_What you need to do_: Among the lines of this material, find those holding the word "tkey" and report how many there are, with nothing added.
--
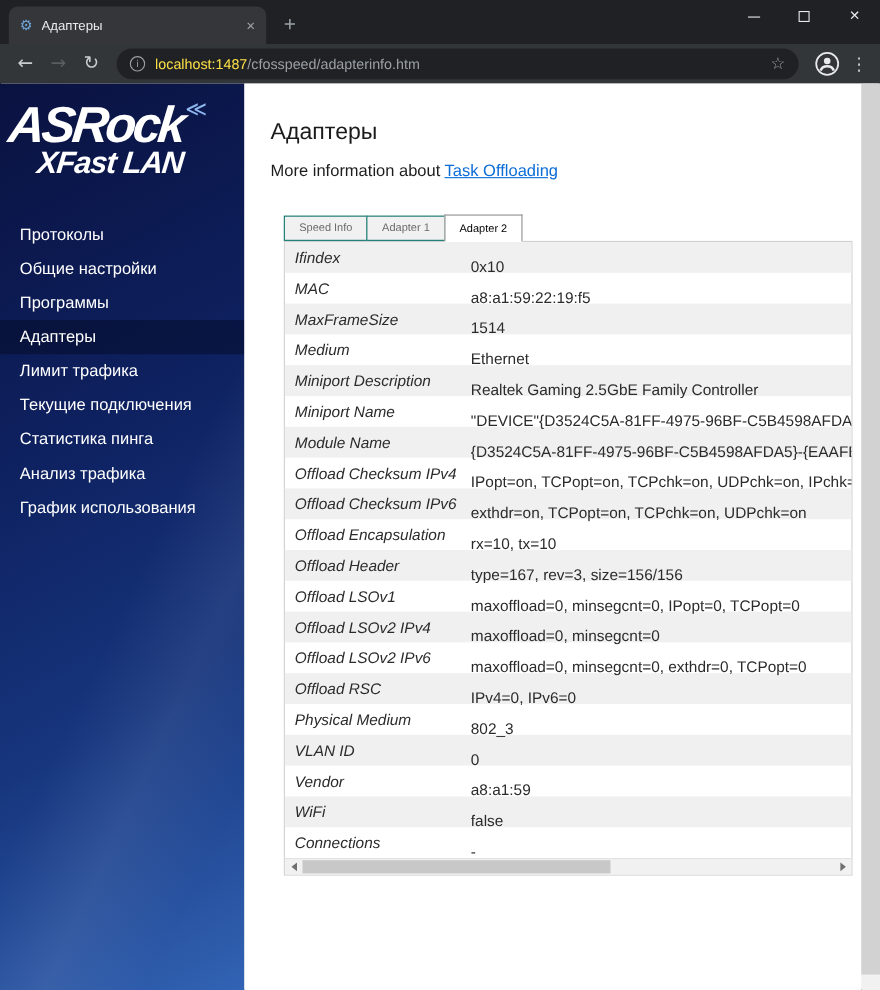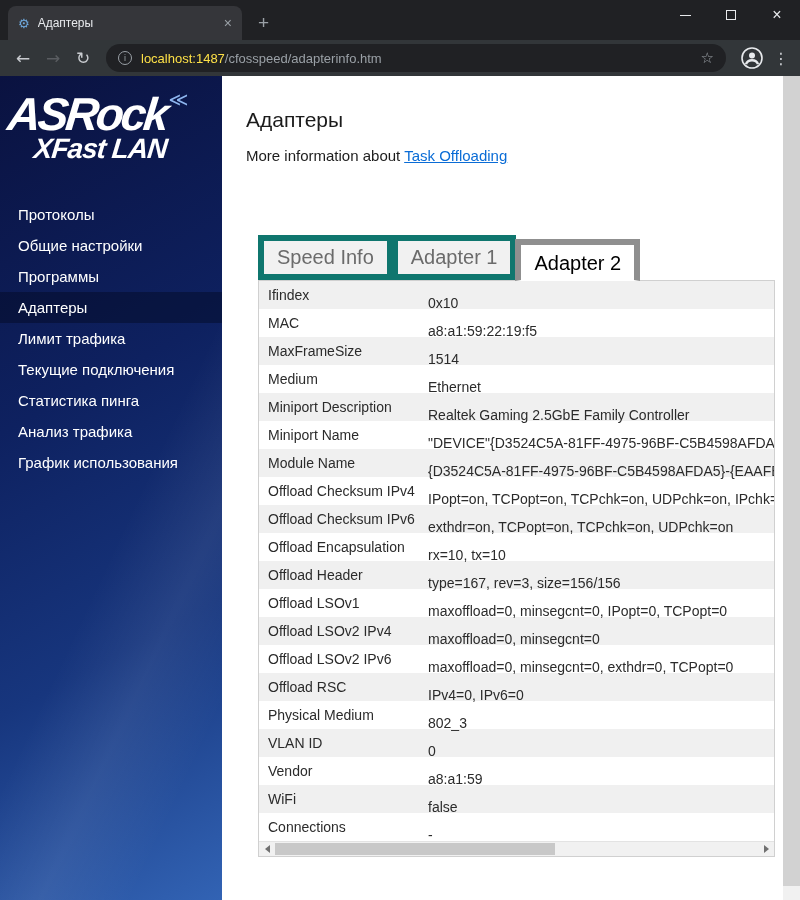--- a/index.html
+++ b/index.html
@@ -71,8 +71,8 @@
 
   .tabs { display: flex; align-items: flex-end; margin: 31px 0 0 12px; position: relative;
           z-index: 2; }
-  .tabbtn { padding: 5px 13px 5px 13px; font-size: 20px; color: #6b6b6b; background: #f1f1f1;
-            border: 6px solid #0f766e; margin-right: -1px; }
+  .tabbtn { padding: 5px 13px 5px 13px; font-size: 10px; color: #6b6b6b; background: #f1f1f1;
+            border: 1px solid #0f766e; margin-right: -1px; }
   .tabbtn.active { background: #fff; color: #000; border-color: #8f8f8f;
                    border-bottom: 1px solid #fff; margin-bottom: -1px; padding-top: 7px; margin-top: 44px; }
 

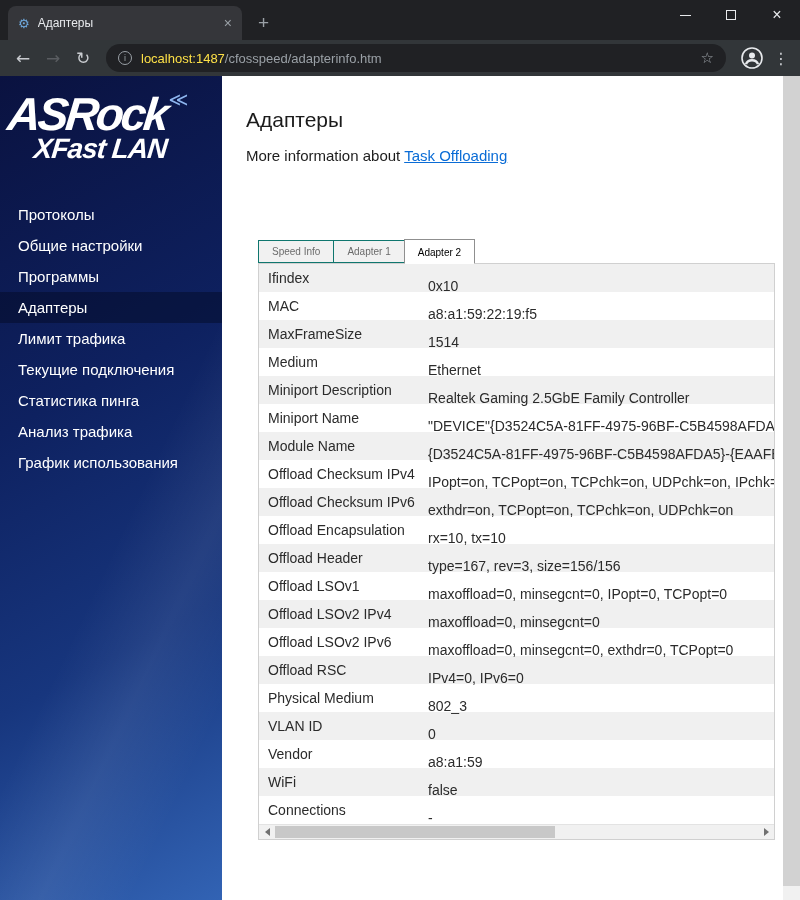--- a/index.html
+++ b/index.html
@@ -74,7 +74,7 @@
   .tabbtn { padding: 5px 13px 5px 13px; font-size: 10px; color: #6b6b6b; background: #f1f1f1;
             border: 1px solid #0f766e; margin-right: -1px; }
   .tabbtn.active { background: #fff; color: #000; border-color: #8f8f8f;
-                   border-bottom: 1px solid #fff; margin-bottom: -1px; padding-top: 7px; margin-top: 44px; }
+                   border-bottom: 1px solid #fff; margin-bottom: -1px; padding-top: 7px; }
 
   .table { width: 517px; margin-left: 12px; border: 1px solid #d0d0d0; background: #fff; }
   .trow { display: flex; height: 28px; align-items: center; font-size: 14px; color: #2b2b2b; }

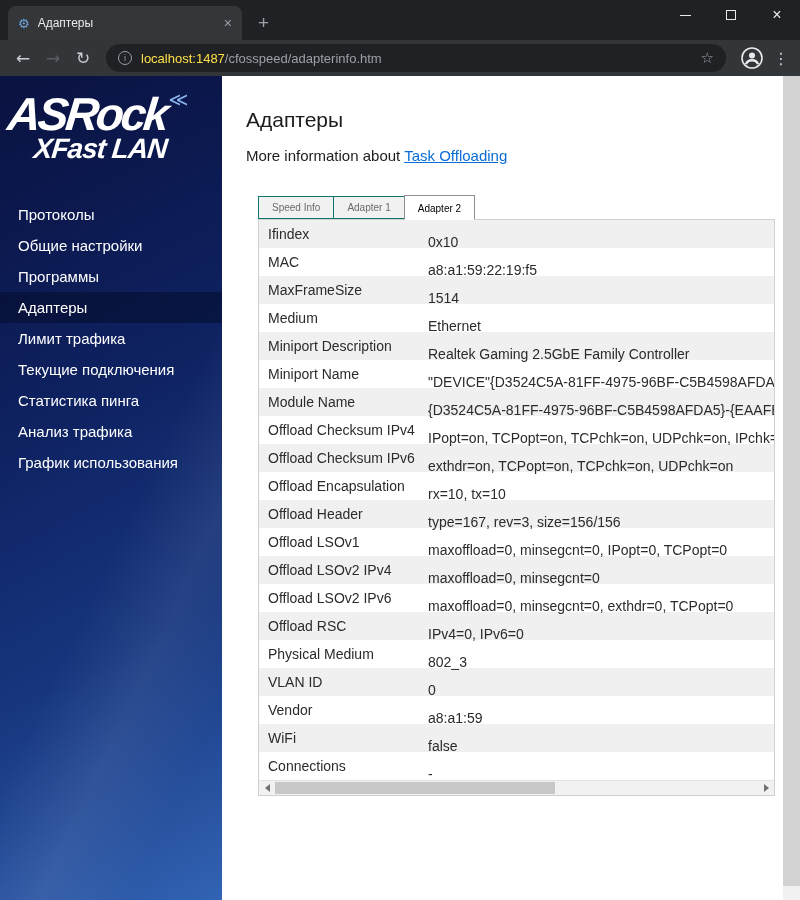--- a/index.html
+++ b/index.html
@@ -79,7 +79,7 @@
   .table { width: 517px; margin-left: 12px; border: 1px solid #d0d0d0; background: #fff; }
   .trow { display: flex; height: 28px; align-items: center; font-size: 14px; color: #2b2b2b; }
   .trow:nth-child(odd) { background: #f0f0f0; }
-  .tkey { width: 169px; padding-left: 9px; flex-shrink: 0; white-space: nowrap; overflow: hidden; }
+  .tkey { width: 169px; padding-left: 9px; flex-shrink: 0; white-space: nowrap; overflow: hidden; font-style: italic; }
   .tval { flex: 1; white-space: nowrap; overflow: hidden; margin-top: 16px; }
 
   .hscroll { height: 15px; background: #f1f1f1; display: flex; border-top: 1px solid #e3e3e3; }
--
_Exercise solution_: 2